Tamara Drewe (Stephen Frears, 2010)

Tamara Drewe - Tradimenti all'inglese (Tamara Drewe)
di Stephen Frears – Gran Bretagna 2010
con Gemma Arterton, Roger Allam
**

Visto al cinema Arcobaleno, in originale con sottotitoli (rassegna di Cannes).

La quiete di un villaggio nella campagna inglese – e in particolare quella di una fattoria che la proprietaria Beth ha trasformato in una residenza per scrittori in cerca di tranquillità e di ispirazione – viene turbata dal ritorno di Tamara Drewe, una ragazza che aveva abbandonato il paese quando era ancora adolescente e che ora è tornata con una plastica al naso e un corpo "burroso" che attira gli sguardi di tutti, in particolare quelli del suo ex boyfriend Andy (che ora lavora come giardiniere) e di Nicholas (marito di Beth, impenitente adultero e autore di una serie di romanzi polizieschi di successo). Ma un celebre batterista rock di passaggio e gli intrighi di una coppia di ragazzine impiccione daranno vita a una serie di equivoci e di eventi che mescoleranno le carte in tavola. È un po' una stupidaggine, questo film di Frears tratto da un fumetto di Posy Simmonds, che si disperde fra troppi personaggi (c'è anche un serioso accademico che si innamora di Beth), al punto da dimenticarne alcuni per strada (molti degli scrittori visti all'inizio, la barista), e con una trama che sembra procedere a casaccio. L'immoralità di fondo e il tono da black comedy strappano qualche risata, ma è difficile affezionarsi ai personaggi o simpatizzare con loro. Si salva la fotografia solare e colorata, che illustra l'avanzare delle stagioni ammantando di irrealtà l'ambiente rurale in cui si svolge la vicenda, ma nel complesso è un film perdibile, anche perché la protagonista è assai antipatica e il finale è telefonato.

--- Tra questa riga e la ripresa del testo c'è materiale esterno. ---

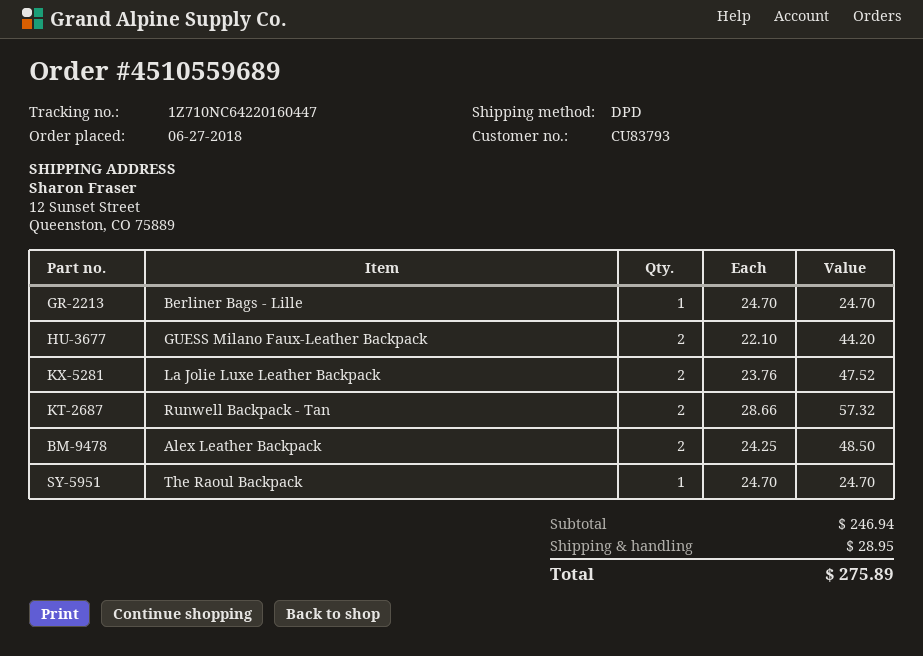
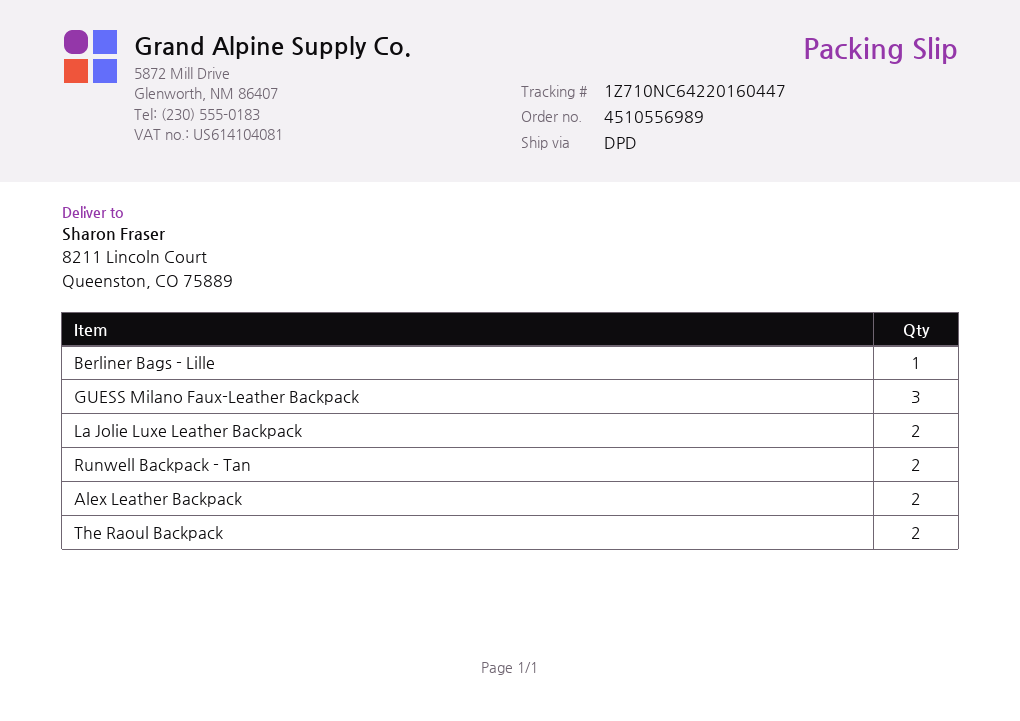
order number: 4510559689 -> 4510556989
ship to: 12 Sunset Street, Queenston, CO 75889 -> 8211 Lincoln Court, Queenston, CO 75889
GUESS Milano Faux-Leather Backpack: 2 -> 3
The Raoul Backpack: 1 -> 2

Somos lo que hay (J. M. Grau, 2010)

Somos lo que hay
di Jorge Michel Grau – Messico 2010
con Francisco Barreiro, Adrián Aguirre
*1/2

Visto al cinema Anteo, in originale con sottotitoli (rassegna di Cannes).

In un isolato appartamento di una grande città vive una famiglia di cannibali: ogni sera il padre, che di giorno ripara orologi al mercato, esce a caccia in cerca di "prede" per sfamare la moglie e tre figli (due maschi e una femmina): ma quando l'uomo muore improvvisamente, i rimanenti membri della famiglia discutono su chi dovrà prenderne il posto come leader e procacciatore di cibo. Nel frattempo, alcuni poliziotti indagano sulle persone scomparse (in gran parte prostitute)... Cupo e atipico horror con velleità autoriali: originale sì, cupo e violento, ma anche poco appassionante e difficile da prendere sul serio: nel finale, come al solito in questo tipo di pellicole, non mancano momenti di ridicolo involontario.

14 giugno 2010

Pieds nus sur les limaces (F. Berthaud, 2010)

Pieds nus sur les limaces
di Fabienne Berthaud – Francia 2010
con Ludivine Sagnier, Diane Kruger
**1/2

Visto allo Spazio Oberdan, in originale con sottotitoli (rassegna di Cannes).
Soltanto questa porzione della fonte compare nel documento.